Has anyone else encountered this? Did i neglect something in setting up her mac?
Posted on 06-04-2021 11:13 AM
Sounds like she does not have a Secure Token. If you can log in to the computer try running this command
sysadminctl -secureTokenStatus $user and see if a Secure Token is enabled or disabled for her account.
If not, try using the
sysadminctl -secureTokenOn command. You will need both passwords (local admin & user password).
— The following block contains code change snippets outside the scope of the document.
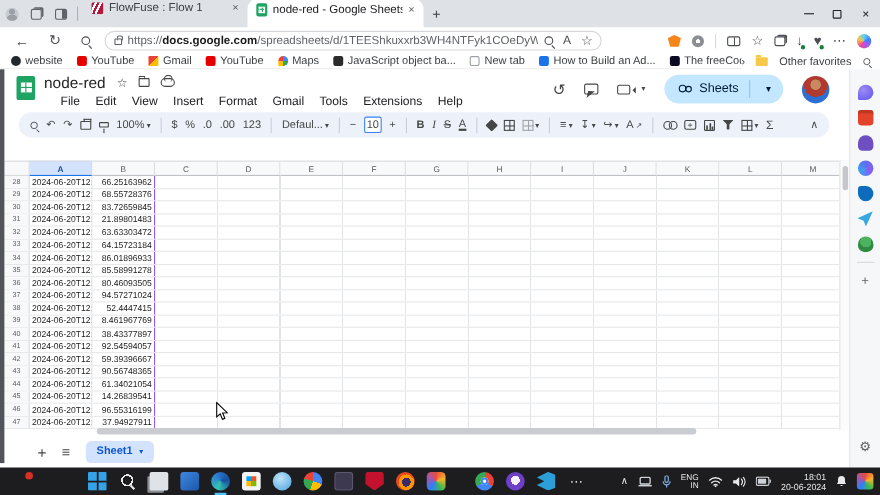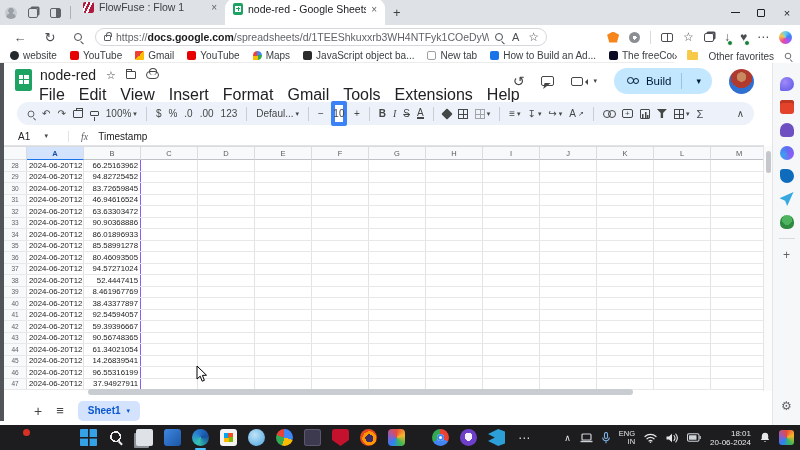--- a/index.html
+++ b/index.html
@@ -344,7 +344,7 @@
         </span>
       <span class="share-pill">
         <span class="ppl"></span>
-        <span>Build</span>
+        <span>Sheets</span>
         <span class="share-div"></span>
         <span class="share-caret">▾</span>
       </span>

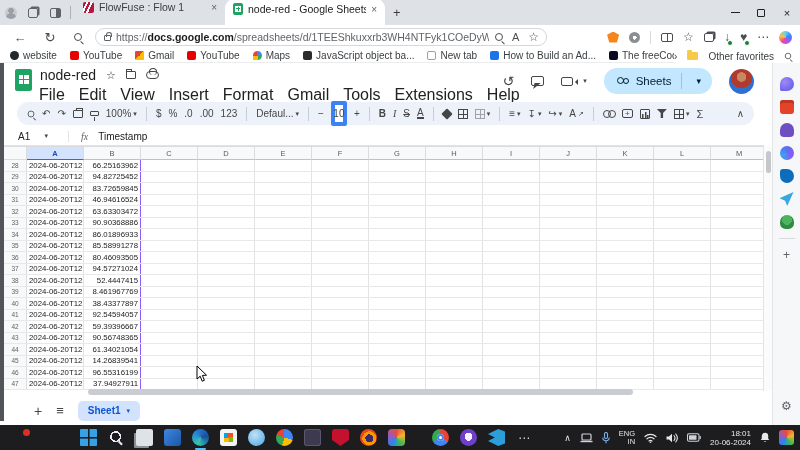--- a/index.html
+++ b/index.html
@@ -77,7 +77,7 @@
   .fold-ic::before{content:"";position:absolute;left:-1.2px;top:-3px;width:4px;height:2px;border:1.2px solid #444746;border-bottom:none;border-radius:1px 1px 0 0}
   .cloud-ic{width:13px;height:8px;border:1.2px solid #444746;border-radius:6px;position:relative}
   .cloud-ic::before{content:"";position:absolute;left:2.5px;top:-4px;width:6px;height:6px;border:1.2px solid #444746;border-bottom:none;border-radius:50%}
-  .menubar{position:absolute;left:32px;top:21px;display:flex;font-size:16px;color:#202124}
+  .menubar{position:absolute;left:48px;top:21px;display:flex;font-size:11px;color:#202124}
   .menubar span{padding:2px 7px;border-radius:8px}
   .hdr-right{position:absolute;right:46px;top:5px;display:flex;align-items:center;gap:17px}
   .hist{font-size:14px;color:#444746}

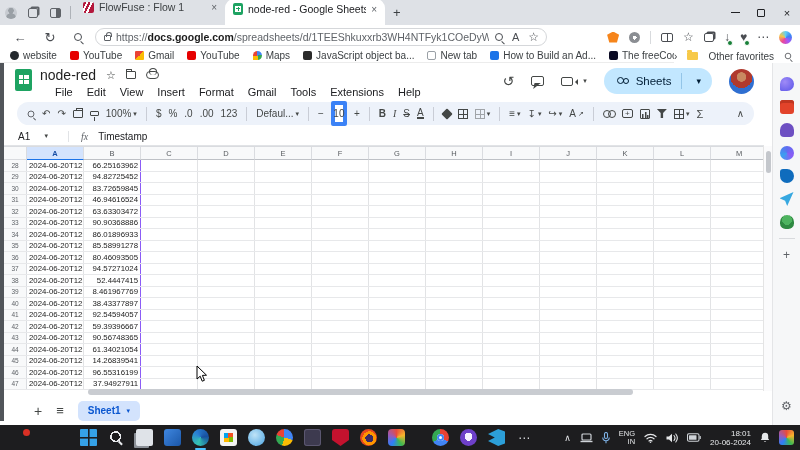--- a/index.html
+++ b/index.html
@@ -102,7 +102,7 @@
   .printer::before{content:"";position:absolute;left:2px;top:-3px;width:5px;height:2px;border:1.2px solid #444746;border-bottom:none}
   .roller{width:9px;height:5px;border:1.2px solid #444746;border-radius:1px;position:relative}
   .roller::after{content:"";position:absolute;left:3px;top:5px;width:1.5px;height:4px;background:#444746}
-  .fontsize-box{width:16px;height:25px;border:4px solid #3b82f6;border-radius:2px;display:flex;align-items:center;justify-content:center;background:#fff}
+  .fontsize-box{width:16px;height:15px;border:1px solid #3b82f6;border-radius:2px;display:flex;align-items:center;justify-content:center;background:#fff}
   .b{font-weight:700}.i{font-style:italic;font-family:"Liberation Serif",serif}.s{text-decoration:line-through}
   .tcolor{border-bottom:2.5px solid #444746;line-height:9px}
   .bucket{width:8px;height:8px;background:#444746;transform:rotate(45deg);border-radius:1px}

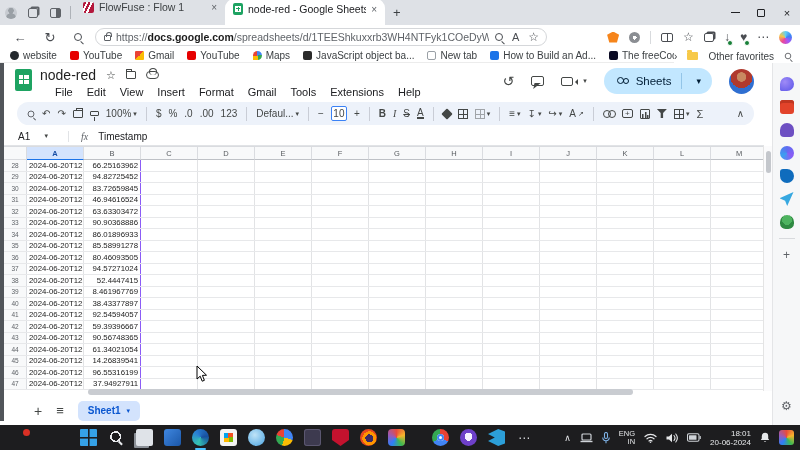--- a/index.html
+++ b/index.html
@@ -436,14 +436,6 @@
       <span class="collapse">∧</span>
     </div>
 
-    <div class="fbar">
-      <span class="namebox">
-          <span>A1</span>
-          <span class="caret">▾</span>
-        </span>
-      <span class="fx">fx</span>
-      <span>Timestamp</span>
-    </div>
 
     <div class="grid">
       <div class="ghead">

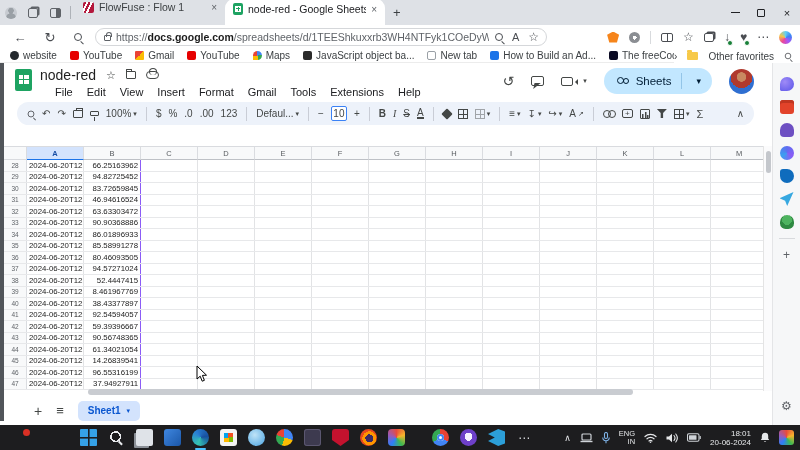--- a/index.html
+++ b/index.html
@@ -469,7 +469,7 @@
           <div class="grow">
             <span class="rnum">29</span>
             <span class="cell-a">2024-06-20T12:2</span>
-            <span class="cell-b">94.82725452</span>
+            <span class="cell-b">68.55728376</span>
             <span class="cell-rest"></span>
           </div>
 

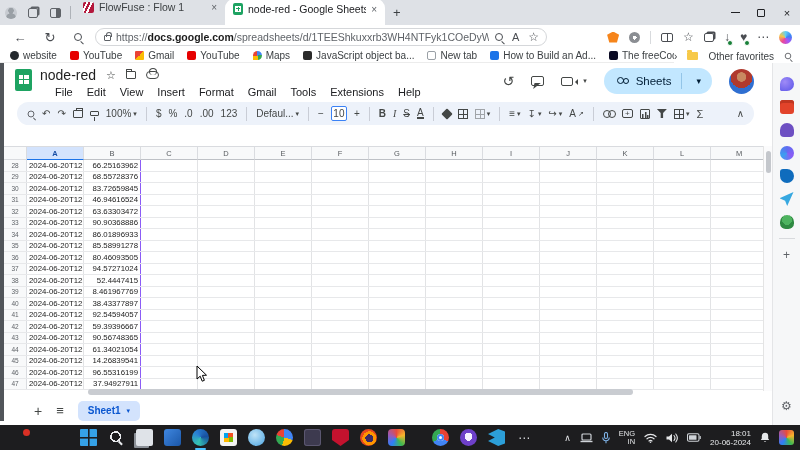--- a/index.html
+++ b/index.html
@@ -483,7 +483,7 @@
           <div class="grow">
             <span class="rnum">31</span>
             <span class="cell-a">2024-06-20T12:2</span>
-            <span class="cell-b">46.94616524</span>
+            <span class="cell-b">21.89801483</span>
             <span class="cell-rest"></span>
           </div>
 

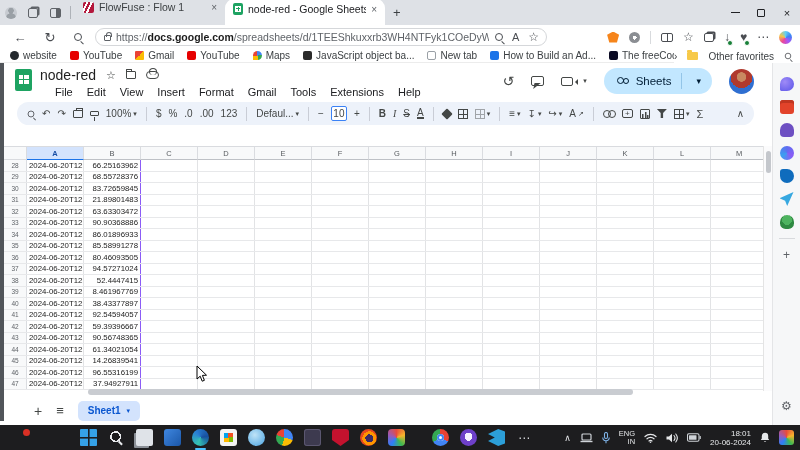--- a/index.html
+++ b/index.html
@@ -497,7 +497,7 @@
           <div class="grow">
             <span class="rnum">33</span>
             <span class="cell-a">2024-06-20T12:2</span>
-            <span class="cell-b">90.90368886</span>
+            <span class="cell-b">64.15723184</span>
             <span class="cell-rest"></span>
           </div>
Posted on 06-04-2021 11:38 AM
I believe after doing what @RBlount suggested, you will also need to update the preboot, with fdesetup add -usertoadd <username>
Posted on 06-07-2021 08:32 AM
Secure Token and Bootstrap Tokens are both enabled for the account. I did get ths, though.
-read /Users/user.name AuthenticationAuthority No such key: AuthenticationAuthority
Thanks for the replies. Will keep trying things.
Posted on 06-07-2021 10:25 AM
Do you see the users account listed if you run fdesetup list in Terminal?
Posted on 06-08-2021 03:39 PM
Unfortunately, I didn't have a chance to run that command. I logged in as admin and recreated their account from scratch and tested everything. They needed a working computer more than I needed an answer to this specific problem. I'm retracing my steps on another computer trying to recreate the problem.
Again, thanks for the help, everyone.
Posted on 06-10-2021 03:37 PM
Figured it out: Filevault hadn't completed its initial encryption when the computer was restarted. Once encryption is complete, all FV enabled accounts show up on restart.